Work instructions
Only lines containing the string "body" belong in the answer; find them in the records and copy them.

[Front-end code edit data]
----------------------------------------

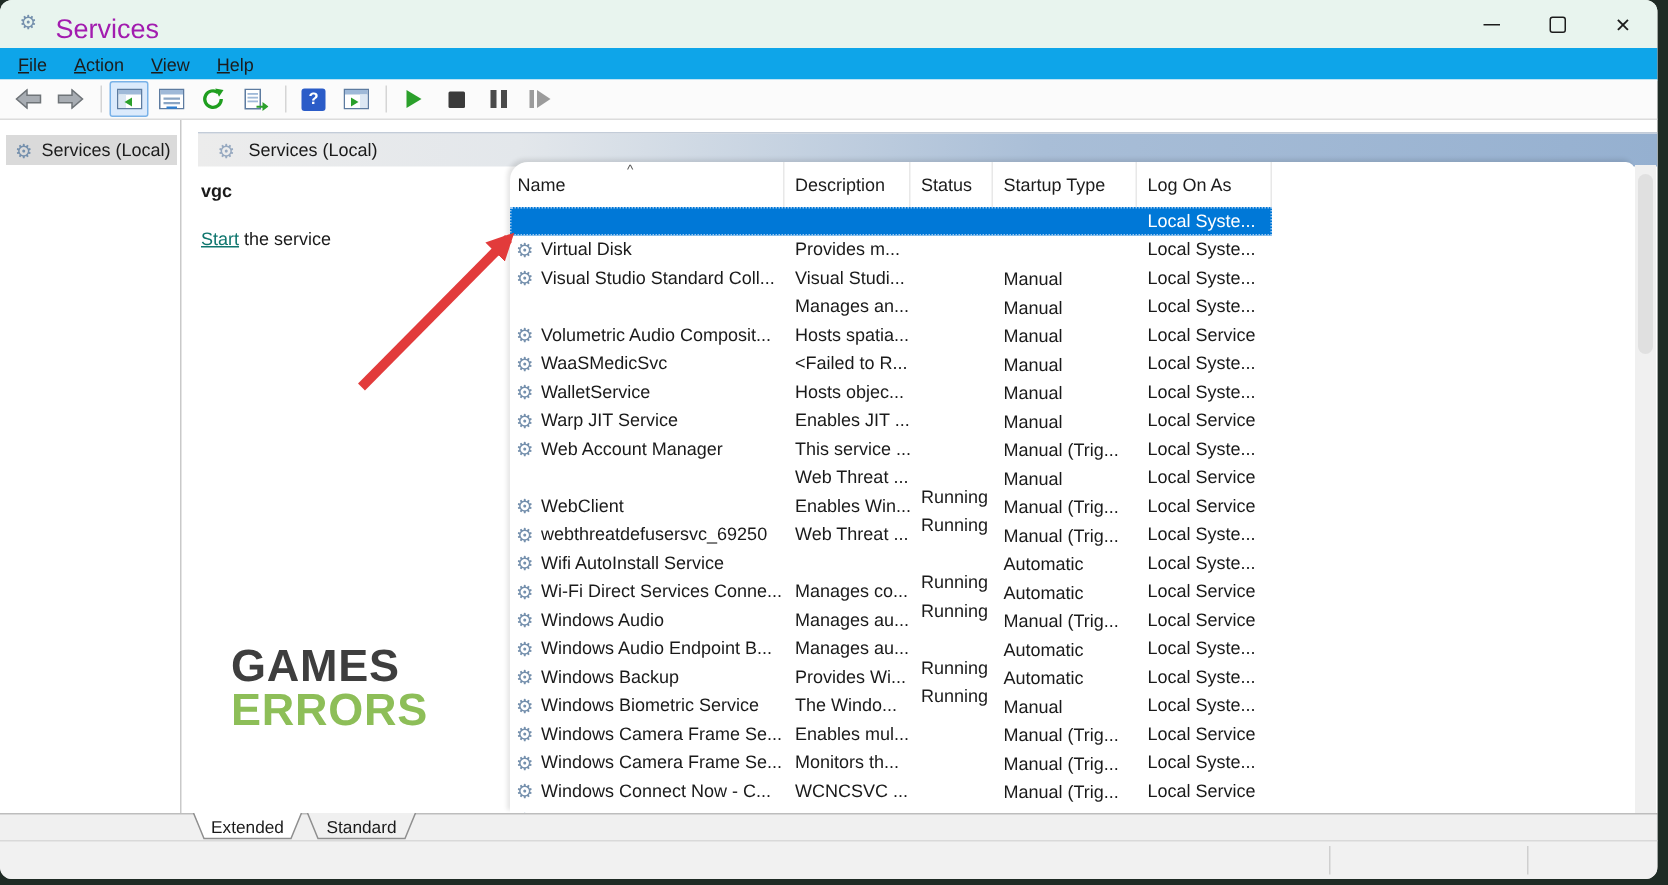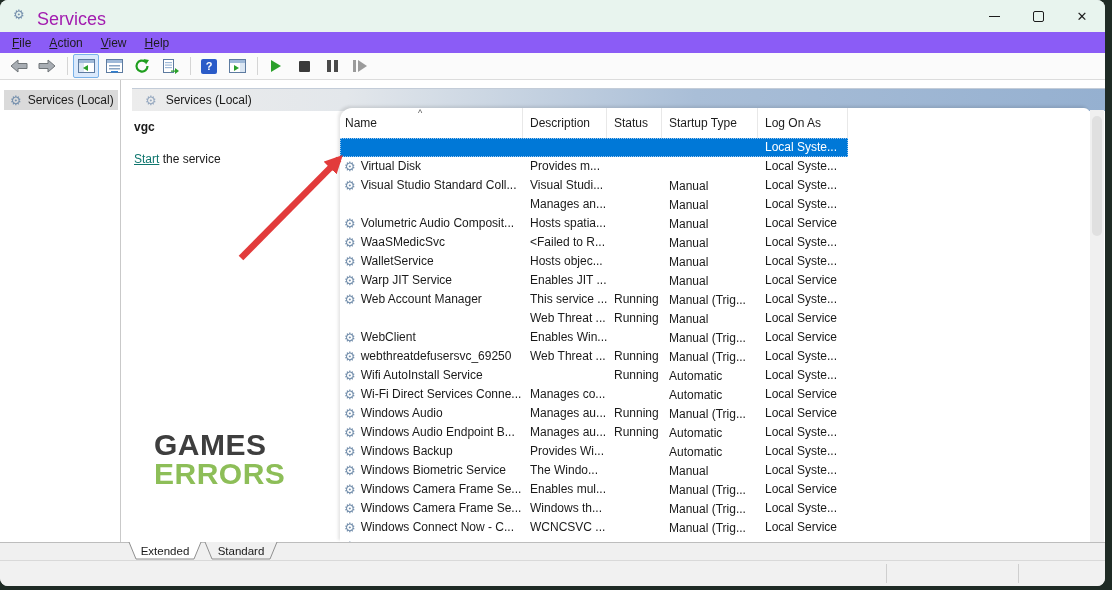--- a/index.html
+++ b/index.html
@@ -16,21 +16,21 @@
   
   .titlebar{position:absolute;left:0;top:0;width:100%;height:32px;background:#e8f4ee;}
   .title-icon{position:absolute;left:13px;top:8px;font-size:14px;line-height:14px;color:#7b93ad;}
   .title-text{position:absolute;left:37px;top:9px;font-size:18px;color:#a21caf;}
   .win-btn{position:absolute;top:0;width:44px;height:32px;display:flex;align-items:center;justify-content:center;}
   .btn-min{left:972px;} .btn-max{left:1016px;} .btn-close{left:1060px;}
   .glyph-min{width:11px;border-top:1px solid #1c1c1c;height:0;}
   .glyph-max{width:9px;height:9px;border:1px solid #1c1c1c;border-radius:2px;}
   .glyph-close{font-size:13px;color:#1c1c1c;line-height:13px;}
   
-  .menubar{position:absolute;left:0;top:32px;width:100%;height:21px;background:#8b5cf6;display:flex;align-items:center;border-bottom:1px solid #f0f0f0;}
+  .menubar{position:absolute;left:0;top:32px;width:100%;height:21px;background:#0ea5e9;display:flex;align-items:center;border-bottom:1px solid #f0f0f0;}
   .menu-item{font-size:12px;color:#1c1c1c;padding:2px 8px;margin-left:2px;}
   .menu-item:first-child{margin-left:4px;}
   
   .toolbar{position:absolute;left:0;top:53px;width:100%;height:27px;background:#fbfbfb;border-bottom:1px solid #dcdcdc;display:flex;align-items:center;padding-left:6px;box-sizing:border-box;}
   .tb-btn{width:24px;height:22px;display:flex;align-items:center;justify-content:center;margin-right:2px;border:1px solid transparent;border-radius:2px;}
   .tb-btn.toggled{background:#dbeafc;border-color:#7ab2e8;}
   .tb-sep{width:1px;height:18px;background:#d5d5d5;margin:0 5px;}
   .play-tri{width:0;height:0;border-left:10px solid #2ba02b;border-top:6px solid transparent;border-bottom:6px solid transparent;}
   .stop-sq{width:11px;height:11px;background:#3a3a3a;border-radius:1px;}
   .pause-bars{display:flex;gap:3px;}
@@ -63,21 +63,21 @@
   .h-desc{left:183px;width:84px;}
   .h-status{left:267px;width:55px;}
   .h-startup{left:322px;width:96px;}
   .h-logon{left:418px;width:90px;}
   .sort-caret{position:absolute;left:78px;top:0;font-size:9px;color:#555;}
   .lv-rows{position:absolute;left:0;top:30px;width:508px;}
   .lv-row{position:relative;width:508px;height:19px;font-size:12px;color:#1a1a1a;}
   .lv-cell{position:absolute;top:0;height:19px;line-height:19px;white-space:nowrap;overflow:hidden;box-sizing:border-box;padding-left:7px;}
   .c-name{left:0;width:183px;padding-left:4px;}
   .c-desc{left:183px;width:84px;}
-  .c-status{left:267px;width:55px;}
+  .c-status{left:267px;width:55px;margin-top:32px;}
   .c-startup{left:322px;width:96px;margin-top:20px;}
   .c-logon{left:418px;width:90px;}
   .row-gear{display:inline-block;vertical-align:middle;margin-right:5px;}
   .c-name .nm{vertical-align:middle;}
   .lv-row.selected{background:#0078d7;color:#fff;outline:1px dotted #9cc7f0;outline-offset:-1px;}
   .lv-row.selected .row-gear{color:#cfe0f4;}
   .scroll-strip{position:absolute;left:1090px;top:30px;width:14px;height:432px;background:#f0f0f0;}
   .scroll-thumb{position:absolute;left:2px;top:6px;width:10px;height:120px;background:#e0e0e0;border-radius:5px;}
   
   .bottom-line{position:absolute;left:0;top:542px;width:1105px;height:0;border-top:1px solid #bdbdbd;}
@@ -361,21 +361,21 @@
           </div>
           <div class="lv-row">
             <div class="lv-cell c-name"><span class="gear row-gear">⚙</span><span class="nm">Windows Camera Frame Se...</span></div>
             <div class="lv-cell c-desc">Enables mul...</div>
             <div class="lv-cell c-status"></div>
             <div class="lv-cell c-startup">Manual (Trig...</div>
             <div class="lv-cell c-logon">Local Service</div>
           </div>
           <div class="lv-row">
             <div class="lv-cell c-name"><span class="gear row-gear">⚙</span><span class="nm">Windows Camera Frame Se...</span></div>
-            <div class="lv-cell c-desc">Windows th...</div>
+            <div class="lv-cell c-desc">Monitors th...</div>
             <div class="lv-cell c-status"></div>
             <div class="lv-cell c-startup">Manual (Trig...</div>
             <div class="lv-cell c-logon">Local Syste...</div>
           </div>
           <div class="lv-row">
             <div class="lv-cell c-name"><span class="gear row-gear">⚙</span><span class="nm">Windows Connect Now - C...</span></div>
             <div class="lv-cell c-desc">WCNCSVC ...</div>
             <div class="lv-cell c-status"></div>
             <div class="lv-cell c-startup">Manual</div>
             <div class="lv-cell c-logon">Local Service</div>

----------------------------------------

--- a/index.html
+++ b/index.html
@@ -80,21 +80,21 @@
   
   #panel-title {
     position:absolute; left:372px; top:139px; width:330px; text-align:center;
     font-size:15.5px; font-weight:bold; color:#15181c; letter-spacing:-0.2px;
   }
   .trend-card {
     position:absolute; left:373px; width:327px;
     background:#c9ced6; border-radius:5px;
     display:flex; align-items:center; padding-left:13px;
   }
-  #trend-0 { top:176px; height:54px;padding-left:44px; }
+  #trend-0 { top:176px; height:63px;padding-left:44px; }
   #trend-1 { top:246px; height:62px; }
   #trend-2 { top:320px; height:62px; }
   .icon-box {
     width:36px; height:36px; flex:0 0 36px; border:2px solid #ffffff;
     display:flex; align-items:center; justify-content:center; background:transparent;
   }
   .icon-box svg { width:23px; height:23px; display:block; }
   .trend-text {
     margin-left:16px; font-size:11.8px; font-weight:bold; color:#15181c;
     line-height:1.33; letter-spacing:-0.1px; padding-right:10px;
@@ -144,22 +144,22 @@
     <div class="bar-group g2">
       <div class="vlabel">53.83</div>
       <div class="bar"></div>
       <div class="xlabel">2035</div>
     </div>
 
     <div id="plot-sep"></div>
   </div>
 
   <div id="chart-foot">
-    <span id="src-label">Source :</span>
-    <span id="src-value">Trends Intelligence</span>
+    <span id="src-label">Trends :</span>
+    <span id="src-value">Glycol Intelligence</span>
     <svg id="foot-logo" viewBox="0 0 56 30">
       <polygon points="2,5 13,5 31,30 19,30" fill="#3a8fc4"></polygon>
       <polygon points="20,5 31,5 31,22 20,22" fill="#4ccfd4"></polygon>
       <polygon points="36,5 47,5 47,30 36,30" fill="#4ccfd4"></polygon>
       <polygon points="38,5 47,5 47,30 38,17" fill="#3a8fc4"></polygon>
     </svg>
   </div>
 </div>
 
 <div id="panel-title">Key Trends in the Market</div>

----------------------------------------

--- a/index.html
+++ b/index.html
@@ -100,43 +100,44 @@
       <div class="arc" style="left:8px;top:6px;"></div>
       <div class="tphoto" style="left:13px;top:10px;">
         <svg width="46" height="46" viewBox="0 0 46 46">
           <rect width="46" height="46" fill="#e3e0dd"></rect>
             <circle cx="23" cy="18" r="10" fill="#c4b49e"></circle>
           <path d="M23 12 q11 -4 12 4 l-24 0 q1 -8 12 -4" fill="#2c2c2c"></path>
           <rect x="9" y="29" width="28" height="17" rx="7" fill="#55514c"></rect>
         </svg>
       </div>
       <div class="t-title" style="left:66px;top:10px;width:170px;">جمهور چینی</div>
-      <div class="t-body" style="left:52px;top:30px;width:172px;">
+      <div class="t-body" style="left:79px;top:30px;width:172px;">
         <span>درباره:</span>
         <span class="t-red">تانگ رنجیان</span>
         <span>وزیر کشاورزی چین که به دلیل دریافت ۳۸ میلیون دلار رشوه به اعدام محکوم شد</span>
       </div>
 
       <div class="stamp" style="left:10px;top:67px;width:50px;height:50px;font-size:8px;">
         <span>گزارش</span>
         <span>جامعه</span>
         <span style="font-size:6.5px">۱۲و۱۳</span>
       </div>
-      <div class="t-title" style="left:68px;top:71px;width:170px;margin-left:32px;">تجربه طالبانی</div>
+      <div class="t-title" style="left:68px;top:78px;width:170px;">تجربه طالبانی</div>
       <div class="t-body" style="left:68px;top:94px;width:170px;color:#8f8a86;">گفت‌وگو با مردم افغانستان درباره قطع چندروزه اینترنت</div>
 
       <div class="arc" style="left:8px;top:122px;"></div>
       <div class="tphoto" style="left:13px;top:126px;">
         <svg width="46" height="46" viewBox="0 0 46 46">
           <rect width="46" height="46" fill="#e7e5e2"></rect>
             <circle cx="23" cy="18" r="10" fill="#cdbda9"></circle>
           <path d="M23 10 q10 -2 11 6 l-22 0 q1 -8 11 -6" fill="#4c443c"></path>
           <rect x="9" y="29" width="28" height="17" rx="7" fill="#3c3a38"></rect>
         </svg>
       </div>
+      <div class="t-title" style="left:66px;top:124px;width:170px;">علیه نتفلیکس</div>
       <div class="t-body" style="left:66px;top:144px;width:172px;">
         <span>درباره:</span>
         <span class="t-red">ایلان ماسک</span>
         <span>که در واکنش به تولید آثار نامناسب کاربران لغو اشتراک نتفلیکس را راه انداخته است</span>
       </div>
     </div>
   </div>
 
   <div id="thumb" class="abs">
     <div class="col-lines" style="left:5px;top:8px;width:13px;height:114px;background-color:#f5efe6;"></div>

----------------------------------------

Solution
-      <div class="t-body" style="left:52px;top:30px;width:172px;">
+      <div class="t-body" style="left:79px;top:30px;width:172px;">
       <div class="t-body" style="left:68px;top:94px;width:170px;color:#8f8a86;">گفت‌وگو با مردم افغانستان درباره قطع چندروزه اینترنت</div>
       <div class="t-body" style="left:66px;top:144px;width:172px;">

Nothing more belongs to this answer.